Remarks by Chiara Giorgetti
Chiara Giorgetti *
*Richmond Law School.

Thank you very much. And congratulations also from my side to Anton for this very interesting paper, and thank you ASIL for having me.

I want to say that I agree with the previous speakers that it may seem counterintuitive to think that on one side we guarantee sovereign immunity on judicial measures but, on the other side, we do not do so on executive actions. However, it seems to me that when we think more carefully, I would agree with your conclusions, Anton, that there is no real reason to create new limitations. It is prima facie tempting to say that foreign sovereign immunity should apply to measures that executive branches take in the same fashion as they apply to judicial measures or measures related on the enforcement of a judicial judgment if we consider these actions similar. However, first, when one looks at the text of the treaty, the treaty language, it is clearly limited to judicial measures only. The treaty is called the UN Convention on Jurisdictional Immunities of States and Their Property, and although the UN treaty, of course, is not yet enforced, the language is very clear. and I think it is very important, as I think you mentioned in your paper, that it is being supported by the General Assembly resolution. We should not add language to a treaty without any good reason.

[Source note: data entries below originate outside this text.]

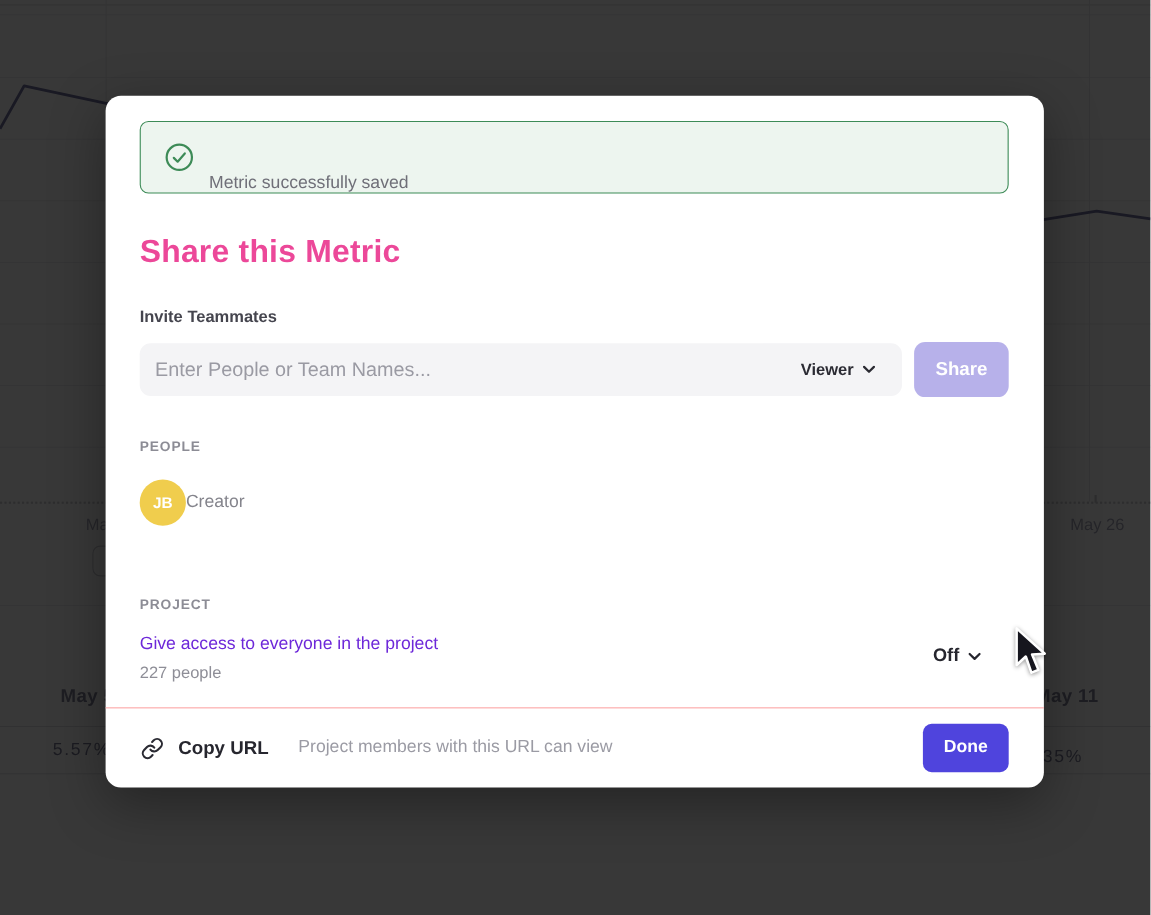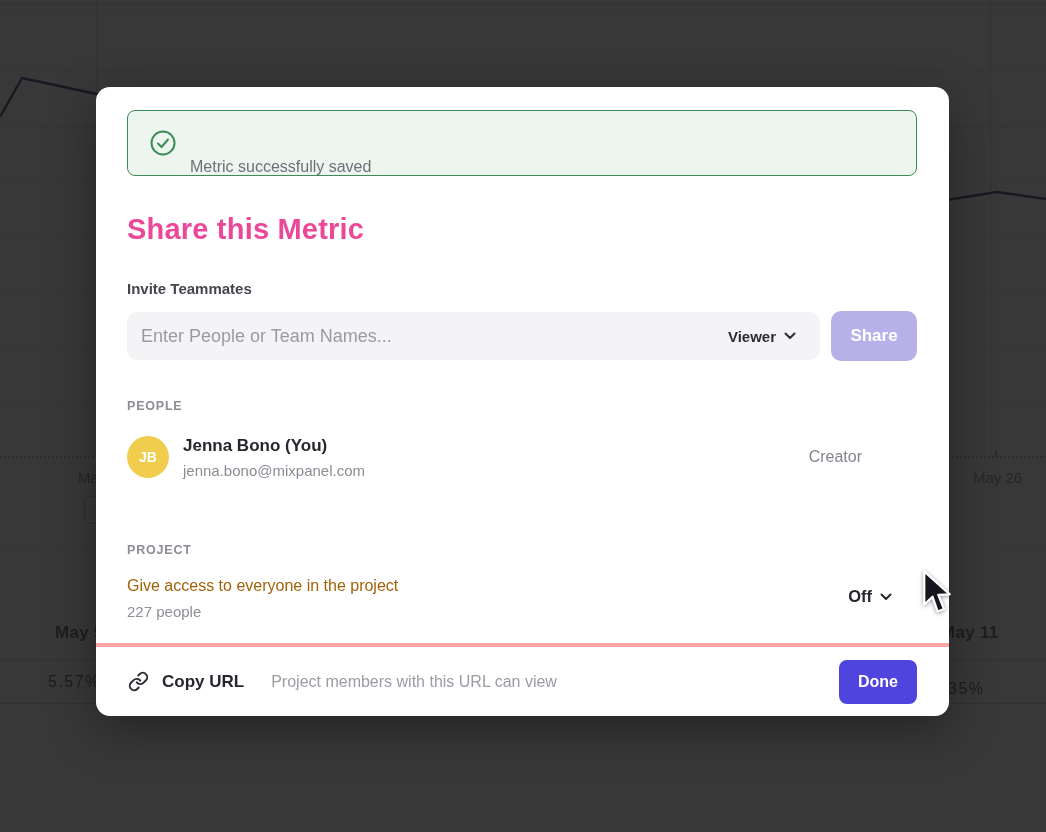--- a/index.html
+++ b/index.html
@@ -49,27 +49,27 @@
   .section-label { position:absolute; left:31px; font-size:12.5px; font-weight:bold; color:#8c8c95; letter-spacing:.8px; }
 
   .person-row { position:absolute; left:31px; top:346px; width:790px; height:48px; display:flex; align-items:center; }
   .avatar { width:42px; height:42px; border-radius:50%; background:#f0cd4d; color:#fff;
             display:flex; align-items:center; justify-content:center; font-size:14px; font-weight:bold; flex:none; }
   .person-info { margin-left:14px; flex:1; }
   .person-name { font-size:17px; font-weight:bold; color:#26262e; margin-bottom:6px; }
   .person-email { font-size:15px; color:#8c8c95; }
   .person-role { font-size:16px; color:#84848c; margin-right:55px; }
 
-  .project-title { position:absolute; left:31px; top:490px; font-size:16px; color:#a16207; }
+  .project-title { position:absolute; left:31px; top:490px; font-size:16px; color:#6d28d9; }
   .project-subtitle { position:absolute; left:31px; top:516px; font-size:15px; color:#8e8e97; }
   .off-select { position:absolute; right:57px; top:500px; display:flex; align-items:center; gap:8px;
                 font-size:16.5px; font-weight:bold; color:#26262e; cursor:pointer; }
 
   .modal-footer { position:absolute; left:0; bottom:0; width:853px; height:73px;
-                  border-top:4px solid #fca5a5; display:flex; align-items:center; padding:0 32px; }
+                  border-top:1px solid #fca5a5; display:flex; align-items:center; padding:0 32px; }
   .copy-url { display:flex; align-items:center; gap:13px; cursor:pointer; }
   .copy-url-label { font-size:17px; font-weight:bold; color:#26262e; }
   .footer-hint { margin-left:27px; font-size:16px; color:#9b9ba4; }
   .done-btn { margin-left:auto; width:78px; height:44px; background:#4f44dd; color:#fff;
               font-size:16px; font-weight:bold; border:none; border-radius:8px; font-family:inherit; }
 
   .cursor { position:absolute; left:921px; top:570px; width:32px; height:46px; pointer-events:none;
             filter:drop-shadow(0 1px 2px rgba(0,0,0,.4)); }
 </style>
 </head>
@@ -136,24 +136,20 @@
       </svg>
     </div>
   </div>
 
   <button class="share-btn">Share</button>
 
   <div class="section-label" style="top:312px">PEOPLE</div>
 
   <div class="person-row">
     <div class="avatar">JB</div>
-    <div class="person-info">
-      <div class="person-name">Jenna Bono (You)</div>
-      <div class="person-email">jenna.bono@mixpanel.com</div>
-    </div>
     <div class="person-role">Creator</div>
   </div>
 
   <div class="section-label" style="top:456px">PROJECT</div>
 
   <div class="project-title">Give access to everyone in the project</div>
   <div class="project-subtitle">227 people</div>
 
   <div class="off-select">
     <span>Off</span>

We also have the same language in the 1972 European Convention on State Immunity, which entered into force in 1976, whose Chapter I refers to “Immunity from Jurisdiction,” and in application of the Lotus Principle, we should not create obligations that do not exist on states, unless they choose to bind themselves by voluntary agreement. There are no explicit restrictions in international law.

I think the interesting question we should ask is why we should distinguish between actions by the state that derive from its executive branch and actions that are undertaken by the judiciary. Is there a rationale for this difference? I think looking from this point of view might provide some interesting insight and explain the difference.

Indeed, the ICJ specifically looked into this question in Jurisdictional Immunities of the State, a case brought by Germany against Italy (with Greece Intervening).

In the judgment, the Court explained that the rule of State Immunity derives from the principle of sovereign equality of states. The Court states that the sovereign equality principle has to be seen together with “the principle that each State possesses sovereignty over its own territory and that there flows from the sovereignty the jurisdiction of the State over events and persons within that territory. Exceptions to the immunity of the State represent a departure from the principle of sovereign equality” (Jurisdictional Immunities of the State (Ger. v. It.: Greece Intervening), Judgment, 2012 ICJ Rep. 99, para. 57 (Feb. 3)). The ratio of the provision is that a domestic courts should be in judgment of a state in the courts. But if you have an executive decision and what you are thinking about is an executive measure, the rationale is very different. Here the rationale is based on the fact that one does not want to curtail executive actions, and you want to ensure that states have the power of deciding their own foreign policy.

Thinking about the rationales and why we have these different principles is very important and explain the differences, and I think the bases of each principle is separate. On one side, we have limitations that arise in the context of judicial measures, but, on the other side, these do not apply on executive action.

Ingrid Brunk

Terrific. Thank you. If immunity does not attach or does not prevent executive branch action, one way to deal with the Russian central bank assets that avoids foreign sovereign immunity would be to confiscate them through purely executive measures. Now, this raises domestic constitutional problems, potentially, and I personally do not think that is possible at the moment under domestic legislation in the United States. But legislation could absolutely be introduced to do this.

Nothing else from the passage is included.